- [Instructions to follow] Would it be possible to quote, exactly and in full, the lines from the one with "subtotal: 39.69 -> 27.26" through the end of the entries below?

Edit difference data
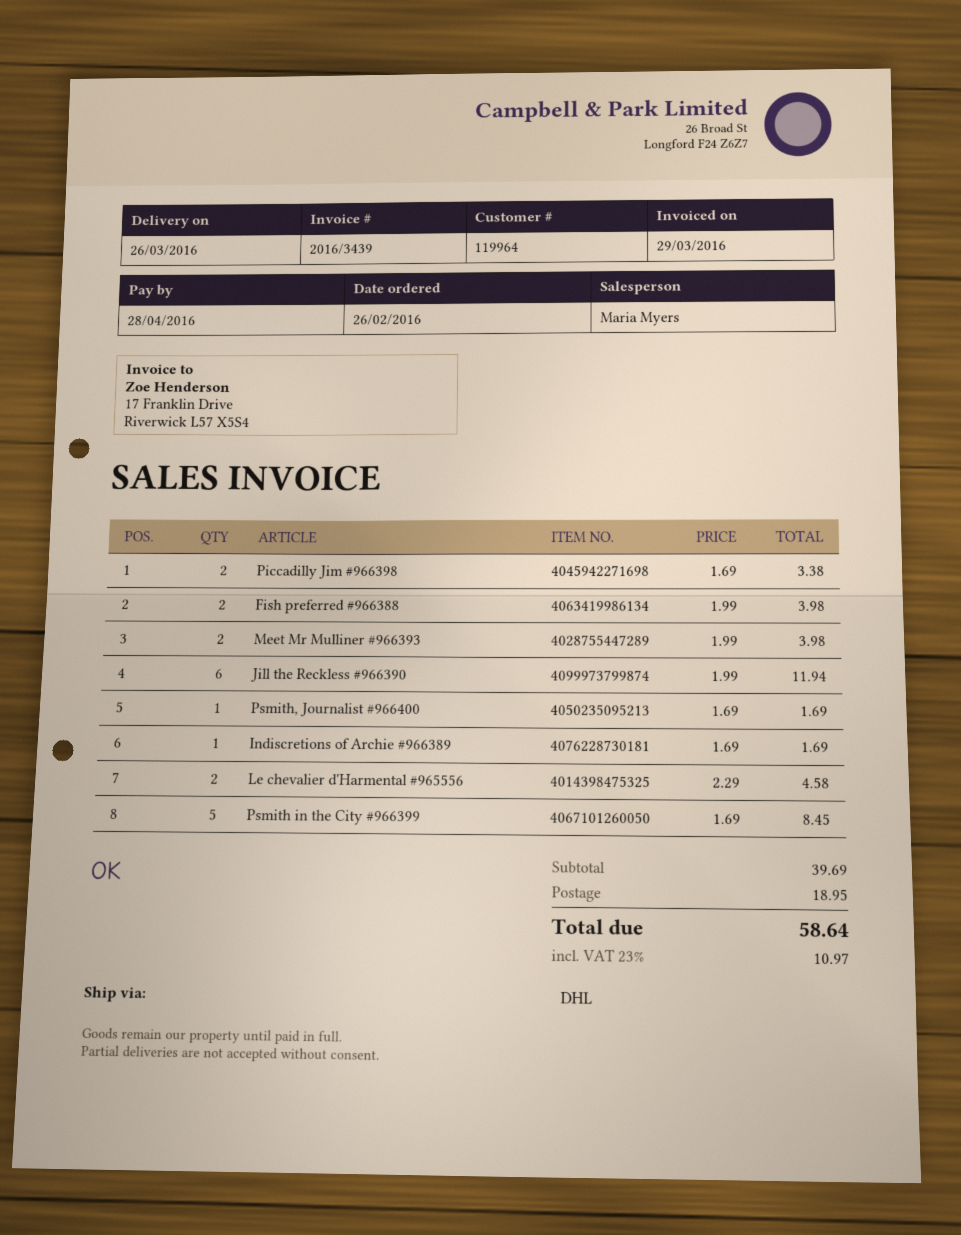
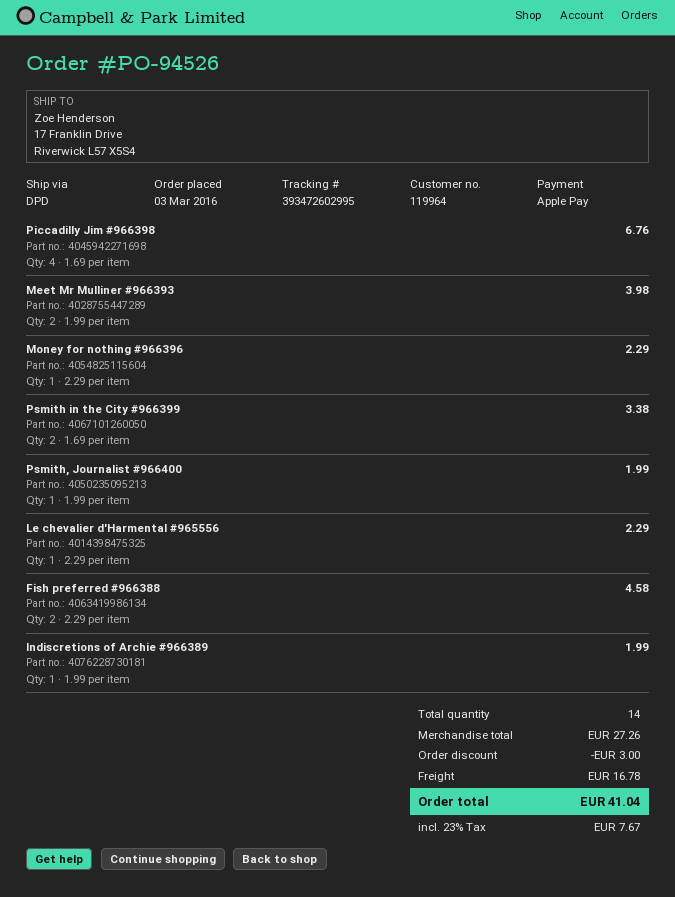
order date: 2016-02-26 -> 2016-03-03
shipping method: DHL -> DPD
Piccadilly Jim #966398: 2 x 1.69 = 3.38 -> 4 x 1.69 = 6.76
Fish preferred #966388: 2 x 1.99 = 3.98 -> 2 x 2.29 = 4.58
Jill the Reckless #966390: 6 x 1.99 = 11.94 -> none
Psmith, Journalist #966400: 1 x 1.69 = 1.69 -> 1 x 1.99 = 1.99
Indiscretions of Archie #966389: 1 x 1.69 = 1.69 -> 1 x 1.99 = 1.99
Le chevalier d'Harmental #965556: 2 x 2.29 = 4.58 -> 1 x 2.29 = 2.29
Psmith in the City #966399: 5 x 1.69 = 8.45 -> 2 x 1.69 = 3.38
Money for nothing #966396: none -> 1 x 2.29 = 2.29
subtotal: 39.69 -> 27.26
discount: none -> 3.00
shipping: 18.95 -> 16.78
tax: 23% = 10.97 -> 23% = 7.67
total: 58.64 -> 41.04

- [Output below]
subtotal: 39.69 -> 27.26
discount: none -> 3.00
shipping: 18.95 -> 16.78
tax: 23% = 10.97 -> 23% = 7.67
total: 58.64 -> 41.04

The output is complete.